1.  Teach your children that abusing prescription medication is the same as using illicit drugs like crystal meth or crack cocaine.  Since kids are given prescription medication and see their parents take it, they assume it's not harmful or addictive to abuse these drugs.

 

2.  Make it a rule to never go into your medicine cabinet or put a lock on it.  Keep an inventory of what drugs you have in there.  These days kids can steal almost any drug from Gravol to Cough Syrup and sell it at school to another child.  This happens in Elementary schools, Highschools and playgrounds in parks.  Do not assume it's not happening where your kids go to school, because you'd be tragically wrong.

 

3.  Monitor what your kids are doing online.  Don't let them have access to your credit card or their own.  If you think I'm kidding, try doing a google search for "purchase methadone" and then see how many websites you can order methadone from without a prescription or doctor's visit.  After my son's overdose, it was somewhere around 10,000 websites.

 

4.  Teach your kids that ANY drug they buy outside of a pharmacy may not be what they think it is.  My son thought he bought Gravol pills, not methadone.  They were packaged to look like Gravol, had the Gravol trademark on them, and he had no reason to believe he was taking anything else, even after we had his toxicology results showing he'd taken methadone.

 

5.  Teach your children to NEVER take medication that another child gives them.  There's a hot trade in school yards for Ritalin and Adderall.  Also, teach your kids to never give their medications to anyone else or to sell those pillls.

 

I'm sure these comments will shock some parents and they'll still be saying "Not my kid."  Just remember, I was convinced that it wouldn't be my son either.  I WAS SO WRONG.

 

Luckily, my story has a happy ending.  After 18 hours, my son woke up with no lasting physical effects of his overdose.  He turned 17 in December, and he's a wonderful, polite, smart and mature young man.  He acknowledged he did a very stupid thing when he bought and took those pills.  He no longer abuses drugs, and I can't believe how lucky I am.  I just wish I could forget those 18 hours of my life, because they still really hurt when I realize how close I came to losing the most important person in my life.

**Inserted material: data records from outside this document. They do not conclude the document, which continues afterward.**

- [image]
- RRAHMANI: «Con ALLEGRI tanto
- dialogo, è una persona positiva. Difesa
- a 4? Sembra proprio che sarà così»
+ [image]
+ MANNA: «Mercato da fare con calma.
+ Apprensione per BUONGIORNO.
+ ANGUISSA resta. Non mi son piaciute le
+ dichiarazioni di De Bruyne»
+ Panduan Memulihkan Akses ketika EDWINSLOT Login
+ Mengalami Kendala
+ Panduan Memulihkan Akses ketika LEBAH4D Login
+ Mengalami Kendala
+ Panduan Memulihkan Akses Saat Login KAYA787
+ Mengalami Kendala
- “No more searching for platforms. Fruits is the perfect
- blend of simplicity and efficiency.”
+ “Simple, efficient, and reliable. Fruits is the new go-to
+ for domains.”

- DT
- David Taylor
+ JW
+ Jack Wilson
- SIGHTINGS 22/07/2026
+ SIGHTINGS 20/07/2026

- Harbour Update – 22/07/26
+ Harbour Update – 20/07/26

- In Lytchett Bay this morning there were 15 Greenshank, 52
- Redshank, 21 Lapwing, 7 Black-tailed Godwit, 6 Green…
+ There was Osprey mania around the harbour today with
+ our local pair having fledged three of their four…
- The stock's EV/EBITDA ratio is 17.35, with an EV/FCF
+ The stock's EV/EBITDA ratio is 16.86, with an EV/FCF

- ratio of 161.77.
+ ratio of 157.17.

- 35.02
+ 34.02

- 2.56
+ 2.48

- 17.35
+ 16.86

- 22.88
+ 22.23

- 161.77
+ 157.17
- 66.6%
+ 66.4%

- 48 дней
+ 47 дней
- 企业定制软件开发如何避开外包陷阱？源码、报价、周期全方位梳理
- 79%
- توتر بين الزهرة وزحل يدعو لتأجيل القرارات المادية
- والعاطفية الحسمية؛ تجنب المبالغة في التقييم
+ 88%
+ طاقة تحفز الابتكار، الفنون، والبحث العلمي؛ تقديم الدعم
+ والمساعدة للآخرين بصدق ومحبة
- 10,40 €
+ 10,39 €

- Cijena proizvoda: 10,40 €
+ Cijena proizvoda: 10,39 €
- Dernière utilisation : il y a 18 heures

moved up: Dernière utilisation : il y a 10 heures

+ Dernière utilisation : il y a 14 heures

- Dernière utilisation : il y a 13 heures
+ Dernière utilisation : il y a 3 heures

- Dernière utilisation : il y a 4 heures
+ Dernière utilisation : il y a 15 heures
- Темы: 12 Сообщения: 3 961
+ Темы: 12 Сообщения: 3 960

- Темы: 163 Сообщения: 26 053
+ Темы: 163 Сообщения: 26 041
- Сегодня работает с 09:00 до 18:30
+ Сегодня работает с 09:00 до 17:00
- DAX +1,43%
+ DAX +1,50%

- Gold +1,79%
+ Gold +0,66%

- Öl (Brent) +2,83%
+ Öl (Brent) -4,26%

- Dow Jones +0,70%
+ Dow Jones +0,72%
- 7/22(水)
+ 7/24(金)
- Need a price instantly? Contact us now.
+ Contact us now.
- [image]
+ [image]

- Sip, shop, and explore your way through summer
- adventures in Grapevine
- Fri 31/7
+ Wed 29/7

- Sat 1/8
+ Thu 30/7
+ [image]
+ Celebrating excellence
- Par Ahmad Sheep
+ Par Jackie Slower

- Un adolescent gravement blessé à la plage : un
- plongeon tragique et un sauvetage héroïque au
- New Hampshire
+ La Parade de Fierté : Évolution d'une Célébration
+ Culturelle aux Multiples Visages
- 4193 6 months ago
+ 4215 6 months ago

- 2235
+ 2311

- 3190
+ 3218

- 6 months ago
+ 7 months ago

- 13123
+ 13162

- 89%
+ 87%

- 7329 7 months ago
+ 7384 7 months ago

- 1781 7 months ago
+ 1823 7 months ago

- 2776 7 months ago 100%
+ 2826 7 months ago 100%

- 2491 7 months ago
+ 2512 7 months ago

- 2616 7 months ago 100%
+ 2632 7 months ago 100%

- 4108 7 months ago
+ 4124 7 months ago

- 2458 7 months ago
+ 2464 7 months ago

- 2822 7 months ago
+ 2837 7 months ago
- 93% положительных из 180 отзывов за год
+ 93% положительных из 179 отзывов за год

  I would like to add another tip to your list. To those who take prescription pain med's or narcotics of any kind on a monthly basis, remove the label on the bottle before you throw it away and burn or destroy it. You would be surprised by how many people may go through your trash. If someone realizes that you have types med's in your home, the label will have your name, address, etc. and the name of the drug, they could easily break into your home looking for them to steal. I also suggest that you keep them under lock and key and hidden in a good spot, not easily found.  

  I have to take a pain med on a regular basis and keep them hidden at all times. I also move them to an even safer place when we have any teens or company coming to the house. I never assume that someone won't steal my medication. I also never carry my prescription bottle in my purse, it too can be stolen.

  Please, those labels show it all! Destroy them them so they can't be found.